The utility model relates to a hollow-core photonic crystal optical fiber and sealed cavity combined type 1.9 [mu]m wavelength converter comprising a laser device, a polarization controller, a hydrogen steel cylinder, a sealed cavity, a hollow-core photonic crystal optical fiber, an optical fiber collimator, a lens, an air exhaust opening, an air intake opening, a air circulating pump, a planar mirror and a light beam splitter. The hollow-core photonic crystal optical fiber and sealed cavity combined type 1.9 [mu]m wavelength converter is characterized in that the laser device and the polarization controller form a light source system, the sealed cavity is arranged at the rear part of the light source system in a matching manner, the sealed cavity is connected with the hydrogen steel cylinder provided with a pressure-reducing valve, the hollow-core photonic crystal optical fiber is placed in the sealed cavity, and the incident end face of the optical fiber is connected with the optical fiber collimator; the air exhaust opening and the air intake opening of the sealed cavity are connected with the air circulating pump; the lens, the planar mirror and the light beam splitter are arranged at the rear part of the sealed cavity in a matching manner. According to the hollow-core photonic crystal optical fiber and sealed cavity combined type 1.9 [mu]m wavelength converter, an excellent non-linear characteristic and a mode transmission characteristic of the hollow-core photonic crystal optical fiber are used; pressure intensity adjustability, fluidity and other characteristics of hydrogen in the sealed cavity are used; the hollow-core photonic crystal optical fiber and sealed cavity combined type 1.9 [mu]m wavelength converter is advantaged by low threshold value and high conversion efficiency.

Description

Hollow-core photonic crystal fiber and annular seal space composite type 1.9 mum wavelength transducers

Technical field

The utility model belongs to the photoelectron technology field, is specifically related to a kind of hollow-core photonic crystal fiber and annular seal space composite type 1.9 mum wavelength transducers.

Background technology

The pulsed laser light source that wavelength is 1.9 μ m is widely used in fields such as laser medicine, laser ranging, electrooptical countermeasures, infrared radar, infrared remote sensing and infrared sensings.In medical treatment, laser lithotripsy utilizes moisture in cell to make the moisture vaporization to the strong absorption of 1.9 μ m laser, transfers its energy to calculus, and then calculus is ground into to powder.1.9 the laser of μ m is very shallow to the penetration depth of tissue, the rubble process is very little to the surrounding tissue damage, can reach without wound or Wicresoft's effect.Compare other lithotripsy method, the fail safe of laser lithotripsy is high.High-power 1.9 μ m laser, with its characteristics that vaporization cutting speed is fast, haemostatic effect good, penetrability is little, have unique advantage to diseases such as treatment hyperplasia of prostates.Militarily, the laser of 1.9 μ m has very strong penetration power to air and smog, can be used for the fields such as laser radar and laser ranging.

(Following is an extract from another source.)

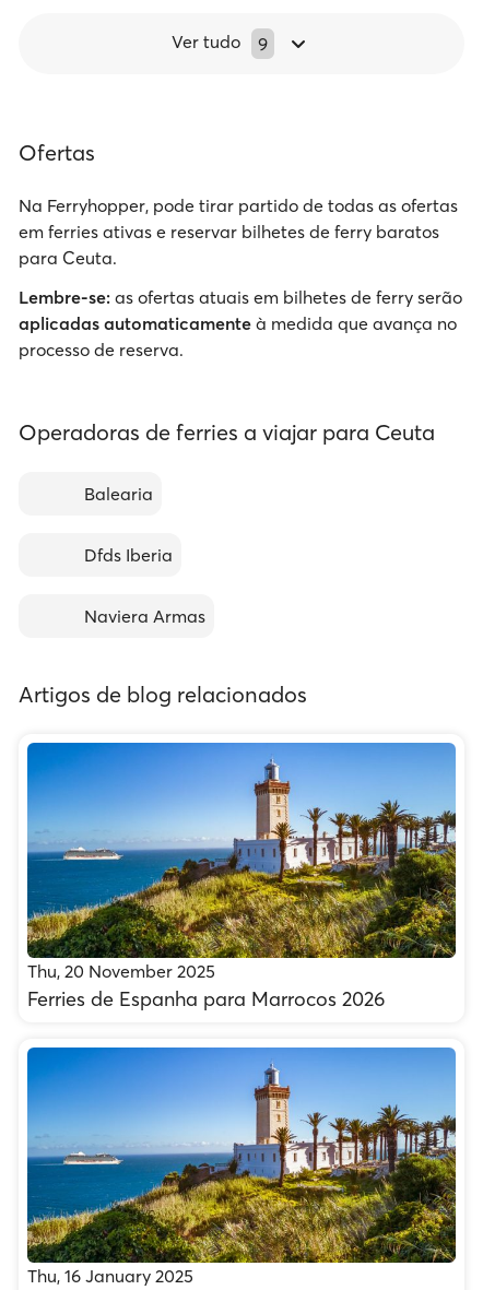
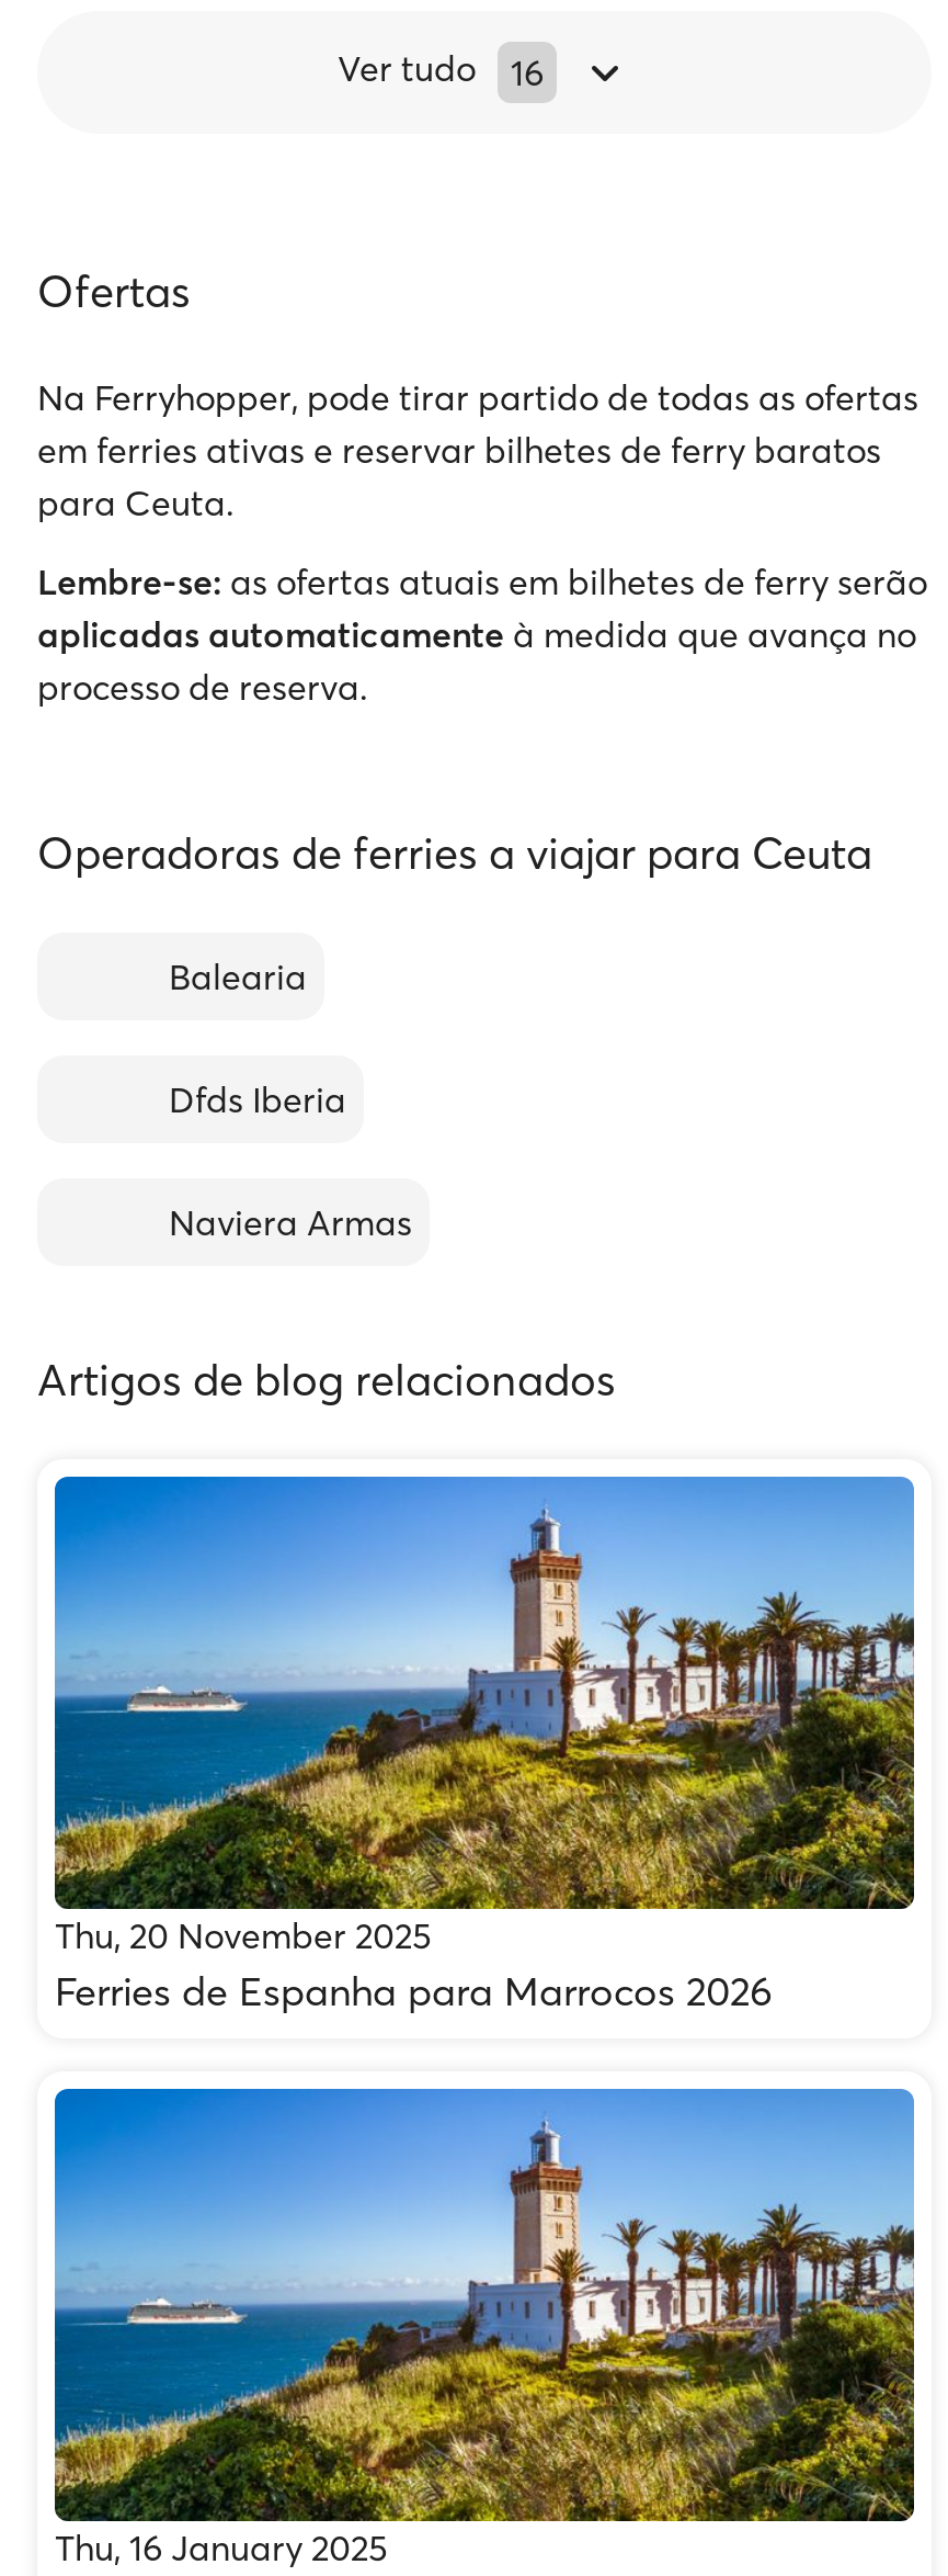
[172,31,268,55] Ver tudo 9 -> [338,46,544,94] Ver tudo 16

At present, the pulsed laser light source that obtains 1.9 μ m has many approach, as KTP optical parametric oscillator, the erbium doped fiber laser of semiconductor pumping, the LiNbO of holmium, erbium laser, critical phase matched ₃crystal difference frequency and high pressure hydrogen carry out Raman frequency shift etc. to the 1064nm wavelength.And realize that 1.9 μ m Laser outputs the most practical the simplest method is to adopt stimulated Raman scattering (SRS) to realize Raman frequency shift.

SRS is a kind of typical nonlinear optical effect.For gas medium, the SRS threshold power generally, more than the mW magnitude, utilizes conventional method to realize ten minutes difficulties of SRS of gas.Wavelength shifter based on the SRS effect, traditional method is to use gases at high pressure Raman ponds (raman cell) to carry out, system bulk is larger, required pump energy is higher, the operating distance of light wave and gas is short, and energy conversion efficiency is not high, generally only has 20%-30%.The invention of hollow-core photonic crystal fiber (HC-PCF), make realization and the utilization of the nonlinear effect of light and low density gas medium become simple and efficient.HC-PCF has unique hollow structure, can the blanketing gas medium in the fibre core macropore.Light wave is limited in this macropore fibre core, and with the basic mode low-loss transmission, its good basic mode characteristic makes the active area of light and filled media very little.And HC-PCF low-loss transmission characteristic guaranteed longer effective interaction distance, thereby further strengthen nonlinear effect, the interaction strength of light and gas medium can be strengthened to several orders of magnitude.

The Chinese invention patent application " (application number: 200910144236.1 of the optical fiber type tunable gas Raman laser light source based on hollow-core photonic crystal fiber; Publication number: CN 101764350 A) " provide a kind of tunable gas Raman laser light source, the two ends of inside filling the hollow photon crystal of high pressure hydrogen all connect monomode fiber.After its optical fiber two ends welding, the HC-PCF internal pressure is immutable, and conversion efficiency is restricted.This invention is had relatively high expectations to optical fiber fusion welding technology, therefore its cost of manufacture is also higher.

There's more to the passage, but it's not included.